There are no short cuts. There are no quick fixes. Constant jerking won't do you or your horse any good.


----------



## loosie (Jun 19, 2008)

Agree Seamom.... except that I've never puked when I do circles!:lol:


----------



## spirit88 (Jan 12, 2011)

The only halters I own are rope halters have one regular one never use it. Never will use a regular halter either. 

For most part I don't even need a halter just a rope around their neck so I don't need it for control my horses are very responsive. Can lead all 3 horses just by putting my hand under their chin no halter needed..


----------



## SEAmom (Jan 8, 2011)

Oh, man! I definitely missed that one. That was supposed to be "pulling", but I have certainly gotten awfully dizzy many times. Lol.
_Posted via Mobile Device_


----------



## tinyliny (Oct 31, 2009)

equitate said:


> For what it is worth I rode the top western eq horses in the country and grew up on a working cattle ranch. I train for all disciplines, and a judge, had traine horses in four disciplines to top national/international standard, and have ridden bitless and bridle less as well. For what it is also worth my mom had a circus act as well.* It is not there is one correct way, but most horses react to far less than handlers/riders tend to think.*




Isnt that the case! but, it takes time to have the kind of feel that you KNOW that. most folks have to start out shouting to be heard, before they realize that the horse will listen to a whisper. It might take a horse that has a habit of pulling or leaning on the lunge line a couple of "shouts", in the form of a short , sharp tug, to get his attention. just be sure taht you go and try whispering once you 
DO have his attention. if you continue shouting, he'll soon tune that out and then what do you have?


----------



## Yogiwick (Sep 30, 2013)

spirit88 said:


> The only halters I own are rope halters have one regular one never use it. Never will use a regular halter either.
> 
> For most part I don't even need a halter just a rope around their neck so I don't need it for control my horses are very responsive. Can lead all 3 horses just by putting my hand under their chin no halter needed..


 Why? If you don't need a halter even what is your logic?

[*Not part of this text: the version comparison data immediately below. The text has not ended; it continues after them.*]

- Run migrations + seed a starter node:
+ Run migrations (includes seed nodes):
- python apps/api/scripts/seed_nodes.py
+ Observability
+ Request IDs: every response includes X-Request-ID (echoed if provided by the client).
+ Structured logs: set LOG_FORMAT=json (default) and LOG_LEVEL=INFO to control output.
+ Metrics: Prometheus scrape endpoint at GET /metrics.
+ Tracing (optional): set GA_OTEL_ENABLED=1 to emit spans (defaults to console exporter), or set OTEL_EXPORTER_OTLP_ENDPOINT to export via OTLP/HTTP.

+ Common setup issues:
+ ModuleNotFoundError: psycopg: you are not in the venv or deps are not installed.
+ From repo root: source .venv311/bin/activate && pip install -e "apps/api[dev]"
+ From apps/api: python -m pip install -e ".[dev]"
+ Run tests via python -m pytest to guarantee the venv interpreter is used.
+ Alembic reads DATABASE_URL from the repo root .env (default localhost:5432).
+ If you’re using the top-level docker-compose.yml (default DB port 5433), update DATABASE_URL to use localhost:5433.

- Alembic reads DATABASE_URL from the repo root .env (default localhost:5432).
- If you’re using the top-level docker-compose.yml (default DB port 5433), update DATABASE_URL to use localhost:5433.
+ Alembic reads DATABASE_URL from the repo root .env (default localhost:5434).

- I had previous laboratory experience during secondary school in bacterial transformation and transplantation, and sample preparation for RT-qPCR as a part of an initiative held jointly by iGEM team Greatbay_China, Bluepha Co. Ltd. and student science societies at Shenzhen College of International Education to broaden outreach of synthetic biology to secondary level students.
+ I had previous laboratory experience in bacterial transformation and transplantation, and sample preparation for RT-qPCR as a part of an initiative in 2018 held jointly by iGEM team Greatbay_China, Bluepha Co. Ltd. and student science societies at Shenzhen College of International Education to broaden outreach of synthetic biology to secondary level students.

I put rope halter because I think it's a viable option a lot of people use, I personally don't and wouldn't recommend it but it is an option. (Obviously we are talking for lunging also and not day to day use, though I wouldn't use it there either)


----------



## tenkides (Jan 3, 2014)

i lunge in a rope halter and a nylon one both work for me. i also have used a rope halter with an attachment that allows for a stud chain. i never had to use it but if it gets bad try it as a last resort.


----------



## Yogiwick (Sep 30, 2013)

I have never heard of a rope halter with a stud chain.. Isn't a rope halter already the same concept as a stud chain?


----------



## tinyliny (Oct 31, 2009)

you NEVER lunge in a chain.


----------



## loosie (Jun 19, 2008)

Yogiwick said:


> I have never heard of a rope halter with a stud chain.. Isn't a rope halter already the same concept as a stud chain?


Not in the least! A rope halter is a... halter. A stud chain is just a punishment tool. I would liken it more to a bit than a halter.

I personally use rope halters because they're strong, no hardware to rust or break, they're light and you can just chuck em in the wash when they're dirty.

I will not use a rope halter to tie firm, unless the horse is already very well trained. I will not tie firm in a trailer or anywhere unsafe, as it's likely something else will break before the halter. I will not leave a rope halter on a horse unattended, unless there's a 'safety break' in the form of a balers twine loop to tie it, for eg.(not that I leave horses haltered when loose anyway). I will not use a rope halter low on the nose. I will not use a rope halter with extra knots on nose or poll.


----------



## loosie (Jun 19, 2008)

SEAmom said:


> Oh, man! I definitely missed that one. That was supposed to be "pulling", but I have certainly gotten awfully dizzy many times. Lol.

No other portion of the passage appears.